To put a little Tao-spin on it: “to want to be always cheery, want it and demand it of others most desperately, is to linger amid the dregs of unhappiness but, usually, without recognizing or knowing where this want and demand are coming from.” Oddly enough, to state this point before the “cheery and always motivated types,” one always manages to come out as negative, a bore, and merely surrendered — on the surrender part it is probably true, but in a way and from a place they cannot as yet fathom. The “stay motivated” gurus and those who insist that all change should and must be positive (otherwise why the hell would one want to change), a strictly forward moving line, are those I mostly dislike and distance myself from (that amounts, sadly, to distancing oneself from nearly everyone).
“Motivation isn’t as much a goal as a by-product in this particular phase of personal growth.”
Watts’ insights in these matters have proved invaluable to me.

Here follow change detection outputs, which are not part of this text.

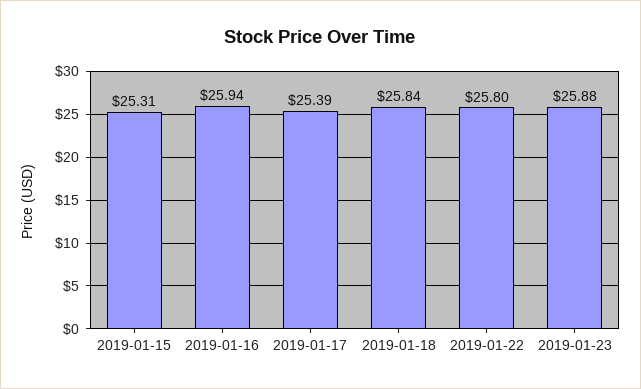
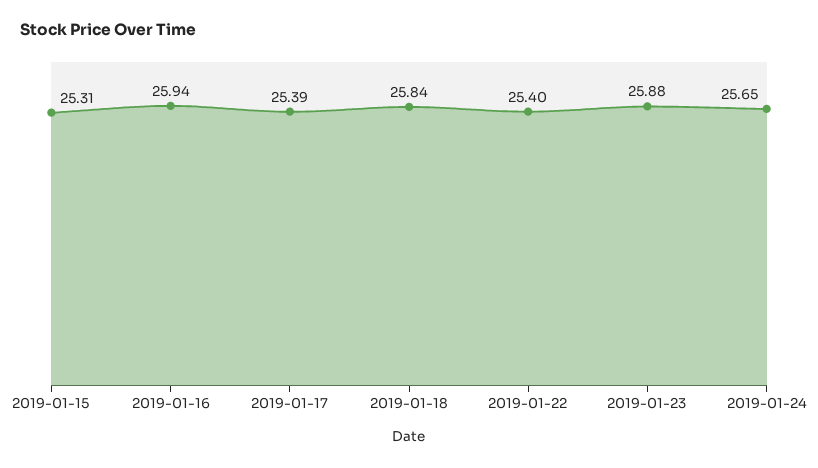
2019-01-22: 25.8 -> 25.4
2019-01-24: none -> 25.65

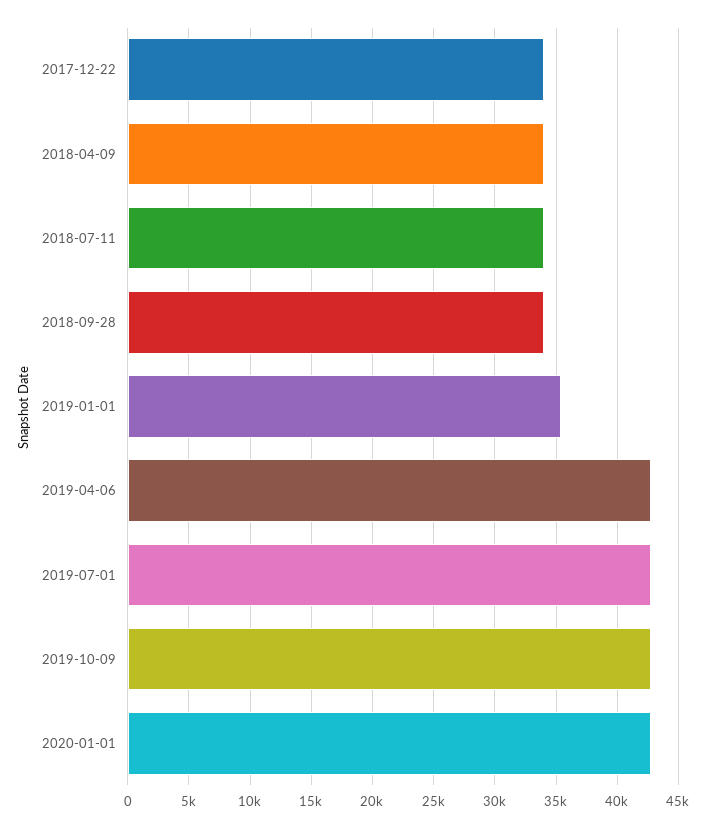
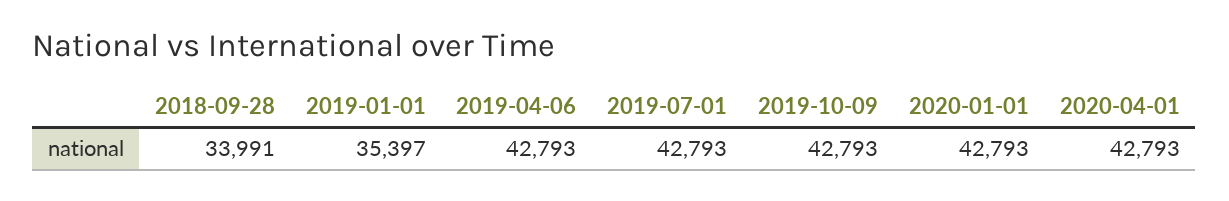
2017-12-22: 34000 -> none
2018-04-09: 34000 -> none
2018-07-11: 34000 -> none
2020-04-01: none -> 42793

I will pursue them in earnest in the future.
Watts has set me free to accept my somewhat ruthless refusal of the perennial sunshiners…the motivation gurus you mention. i suppose some need that non-stop race ’round the nascar track that goes nowhere but fast fast fast to the finish line. i prefer the journey, the meandering walk where i know i want to put one foot and then the other and i know i’ll want to sit at some point and i might even want to curl up on the moss by a river but i don’t know where i’ll end up, i just know i’ll enjoy the steps. (motivation? what? unfold along the way.) i might just sit at the trunk of a tree and feel the pain that won’t go away today. but to run furiously from it in a search to be “better” is to abort a necessary work of growth. (not that i’m much for wallowing in self pity but there’s a big difference between that and simply allowing what’s unfolding within) besides, i can smile and laugh and give and receive when i’m still dealing with a phase of disinterest in any big scheme for accomplishment etc and even when i’m in pain. i think some folks feel the inner pain or turmoil and immediately judge themselves somehow as failing because they feel something other than happy. instead of recognizing it as an inevitable fact of being alive and loving. so all these efforts to run and distance and “fix” and go go go and be anything but what is felt inside commences. and the motivational gurus are more than happy to help the sprinters get as far away from the inner world as possible.

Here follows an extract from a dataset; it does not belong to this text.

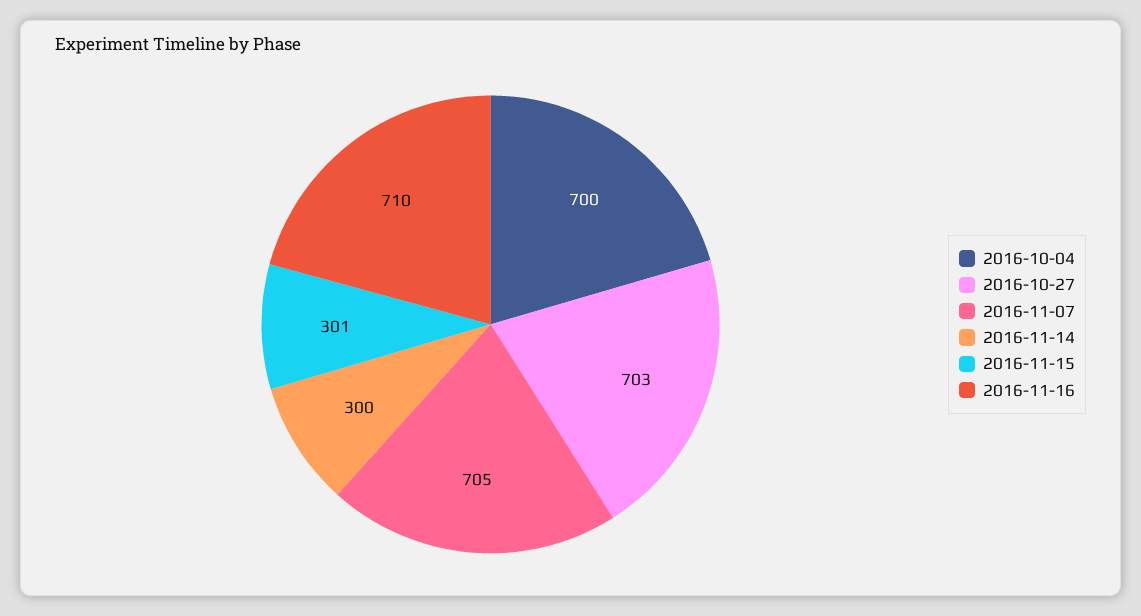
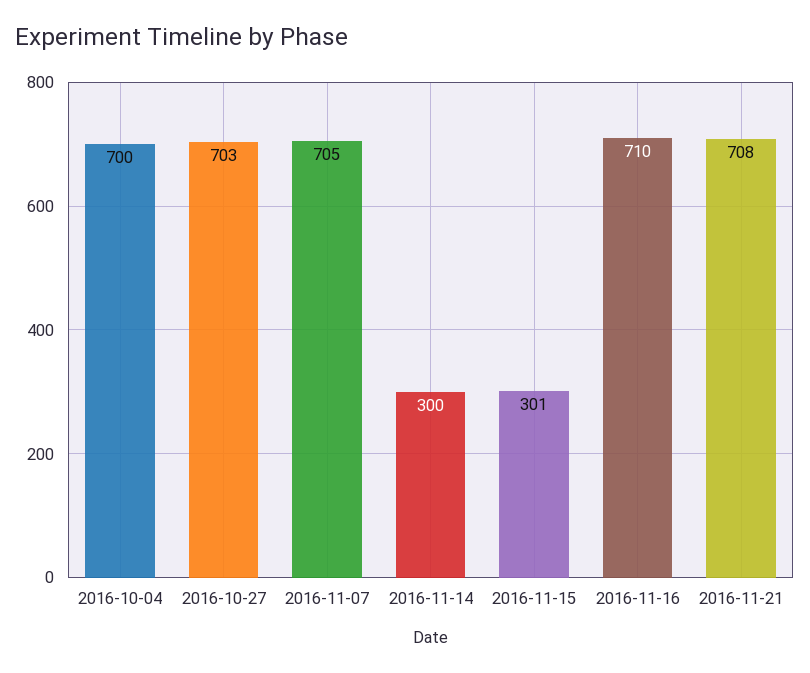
2016-11-21: none -> 708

Watts has a book about becoming who you are that’s worth the time (they all are). I have another that’s a collection of some of his essays and their insight into this issue is powerful. I forget the title and the book has disappeared into a bag … :0) (glad for your comment, pierre…)
I don’t think I fully understand what you said here, Ruth, but I love this picture and the idea of “unfolding”.
🙂 that’s my fault. this is not a well-written post. but i had to just let it spill, regardless of my lack of time. this is just inadequately saying that we don’t have to scramble for big motivations and perpeutal days of “upness” or even interest in much of anything. and that we can grasp (comprehend or know) a situation, a person, issues more fully when we let go and allow them to be instead of scrambling for solutions or “better” attitudes. when some of us are hoping for a way to find solutions in a seemingly impossible set-up this particular freedom is needful. maslow was especially speaking to therapists who get lost in the “there’s a cure!” mode of seeing clients instead of just letting go and learning their essence, their lives/situations on deeper levels by just releasing, but he also points to how very much this is true in life itself. i’m sure you know this truth well… so appreciate your presence here leslie…
Thank you so much for taking the time to explain this to me, JRuth! You are dear. I do know what you are talking about. The allowance for life to happen and an opening for taking the journey sometimes is all we need. Thank you! “Unfolding” is perfect!